Improving the rsync protocol (RE: Rsync dies)

Fri May 17 15:17:01 EST 2002

On Fri, May 17, 2002 at 01:42:31PM -0700, Wayne Davison wrote:
> On Fri, 17 May 2002, Allen, John L. wrote:
> > In my humble opinion, this problem with rsync growing a huge memory
> > footprint when large numbers of files are involved should be #1 on
> > the list of things to fix.
> 
> I have certainly been interested in working on this issue.  I think it
> might be time to implement a new algorithm, one that would let us
> correct a number of flaws that have shown up in the current approach.
> 
> Toward this end, I've been thinking about adding a 2nd process on the
> sending side and hooking things up in a different manner:
> 
> The current protocol has one sender process on the sending side, while
> the receiving side has both a generator process and a receiver process.
> There is only one bi-directional pipe/socket that lets data flow from
> the generator to the sender in one direction, and from the sender to the
> receiver in the other direction.  The receiver also has a couple pipes
> connecting itself to the generator in order to get data to the sender.
> 
> I'd suggest changing things so that a (new) scanning process on the
> sending side would have a bi-directional link with the generator process
> on the receiving side.  This would let both processes descend through
> the tree incrementally and simultaneously (working on a single directory
> at a time) and figure out what files were different.  The list of files
> that needed to be transferred PLUS a list of what files need to be
> deleted (if any) would be piped from the scanner process to the sender
> process, who would have a bi-directional link to the receiver process
> (perhaps using ssh's multi-channel support?).  There would be no link
> between the receiver and the generator.

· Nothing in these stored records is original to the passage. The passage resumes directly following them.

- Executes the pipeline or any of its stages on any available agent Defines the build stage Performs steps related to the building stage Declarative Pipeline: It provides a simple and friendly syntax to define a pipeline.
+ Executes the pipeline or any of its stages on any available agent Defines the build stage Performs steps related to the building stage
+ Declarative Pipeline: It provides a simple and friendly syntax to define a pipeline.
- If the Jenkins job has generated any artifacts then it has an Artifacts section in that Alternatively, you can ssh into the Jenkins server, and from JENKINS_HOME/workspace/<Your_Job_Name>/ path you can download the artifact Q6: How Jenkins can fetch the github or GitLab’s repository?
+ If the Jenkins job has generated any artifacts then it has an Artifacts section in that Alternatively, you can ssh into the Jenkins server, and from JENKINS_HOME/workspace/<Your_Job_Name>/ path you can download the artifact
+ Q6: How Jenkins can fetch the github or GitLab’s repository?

With 4 stages I don't know that there needs to be any bidirectional pipes.
Below i will dis-recommend this unidirectional structure.

	scanner - output to generator.
		generates stat info (one directory at a time)

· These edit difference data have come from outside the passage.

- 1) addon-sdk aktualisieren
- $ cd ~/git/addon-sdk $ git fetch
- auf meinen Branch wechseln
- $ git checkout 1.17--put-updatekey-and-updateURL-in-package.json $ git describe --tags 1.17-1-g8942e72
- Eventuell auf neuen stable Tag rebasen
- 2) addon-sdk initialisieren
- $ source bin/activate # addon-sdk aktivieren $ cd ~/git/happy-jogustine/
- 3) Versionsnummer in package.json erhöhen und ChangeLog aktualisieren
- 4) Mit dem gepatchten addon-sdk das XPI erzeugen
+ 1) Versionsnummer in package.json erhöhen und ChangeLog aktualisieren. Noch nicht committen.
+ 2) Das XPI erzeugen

	generator - input from scanner and output to sender
		compare stat info from scanner and
		generate ADD, DEL and CHANGE orders with
		checksums for change or --checksum

	sender - input from generator and output to receiver
		send ADD, DEL and CHANGE orders + generate
		checksums and transmit file contents

	receiver - input from sender output is logging
		do the ADD, DEL and CHANGEs

> 
> The advantage of this is that the sender and the receiver are really
> very simple.  There is a list of file actions that is being received on
> stdin by the sending process, and this indicates what files to update
> and which files to delete.  (It might even be possible to make sender be
> controlled by other programs.)  These programs would not need to know
> about exclusion lists, delete options, or any of the more esoteric
> options, but would get told things like the timeout settings via the
> stdin pipe.  In this scenario, all error messages would get sent to the
> sender process, who would output them on stdout (flushed).

In most ways i like this description much better.

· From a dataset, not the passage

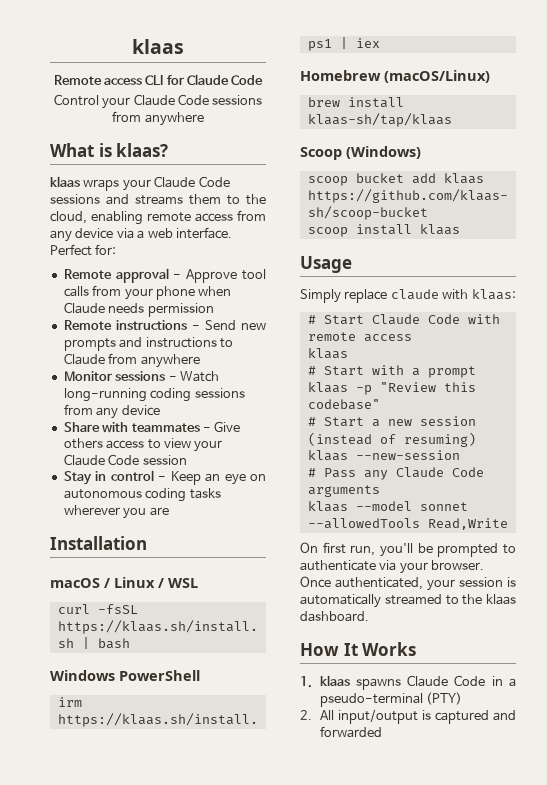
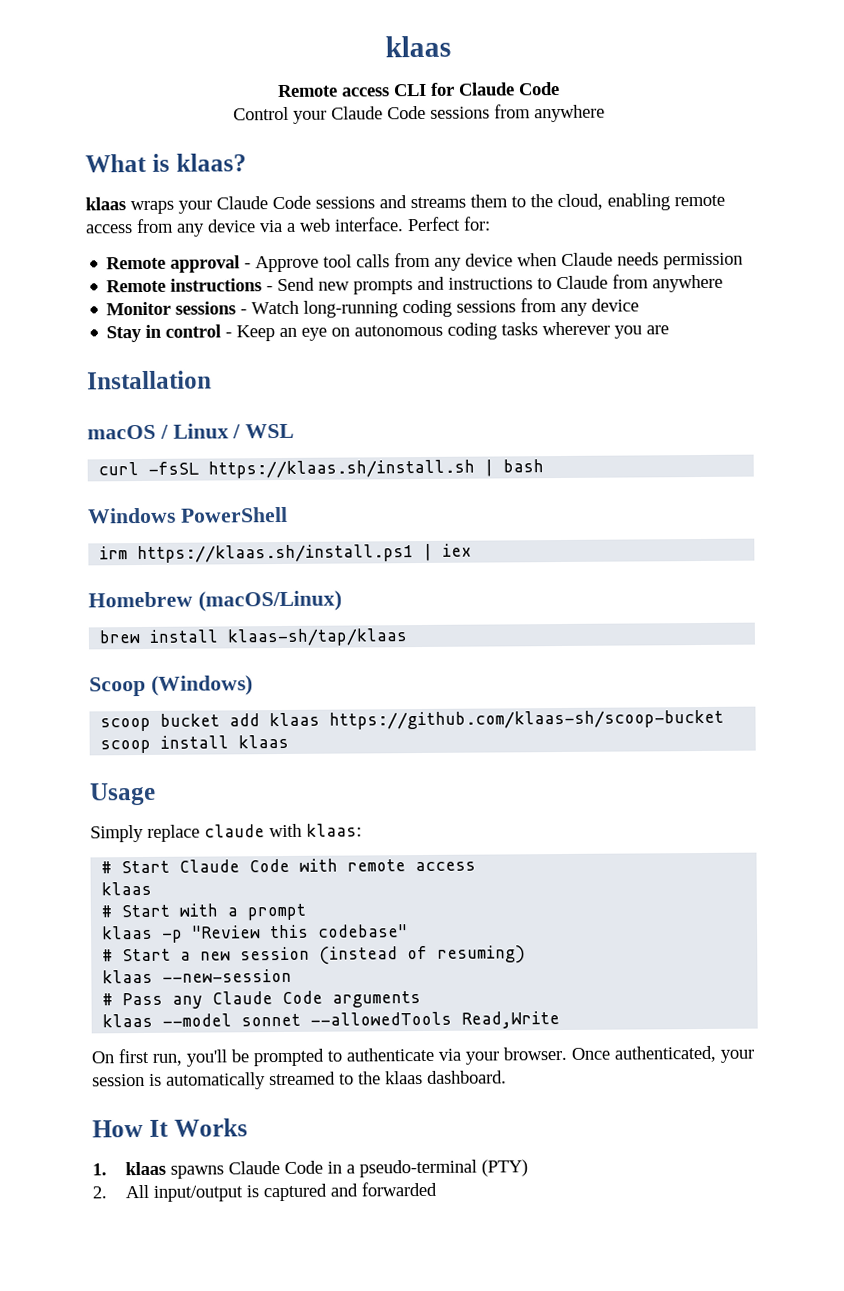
- Remote approval - Approve tool calls from your phone when Claude needs permission
+ Remote approval - Approve tool calls from any device when Claude needs permission
- Share with teammates - Give others access to view your Claude Code session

scanner+generator create a dataset that can be captured
or created another way.  Similarly the sender output could
be captured or broadcast to update multiple locations or
redo somewhat like --batch*.  To summarize the outputs:

	scanner+generator -- changeset without data
	sender		-- changeset with data.

This means that it doesn't matter where scanner or generator
run except that you must invert the changeset directives.

> The scanner/generator process would be the thing that parses the
> commandline, communicates the exclude list to its opposite process, and
> figures out exactly what to do.  The scanner would spawn the sender, and
> field all the error messages that it generates.  It would then either
> output the errors locally or send them over to the generator for output
> (depending on whether we're pushing or pulling files).

I would describe it more as a case that we parse the
commandline and set up the communication channels then split
up into whatever parts are needed per Having options and
argv[0]. 
	scanner+generator | sender | receiver
	scanner+generator | sender > csetdata
	scanner+generator > cset
	receiver <csetdata
	sender < cset | receiver

> As for who spawns the receiver, it would be nice if this was done by the
> sender (so they could work alone), but an alternative would be to have
> the generator spawn the receiver and then then let the receiver hook up
> with the sender via the existing ssh connection.
> 
> This idea is still in its early stages, so feel free to tell me exactly
> where I've missed the boat.
> 
> ..wayne..

I really like this idea.

I havn't been stung yet by these issues but changing the
scanner+generator to work on one directory at a time will
not only remove the memory footprint problem but also should
take care of the network timeouts.

Breaking it up into 4 processes in 3 distinct stages with
clearly defined ABIs will vastly increase the flexibilty.

Sadly, this will require my moving the link-dest
functionality into receiver where it belongs anyway.
New patch forthcomming.

-- 
________________________________________________________________
	J.W. Schultz            Pegasystems Technologies
	email address:		jw at pegasys.ws

		Remember Cernan and Schmitt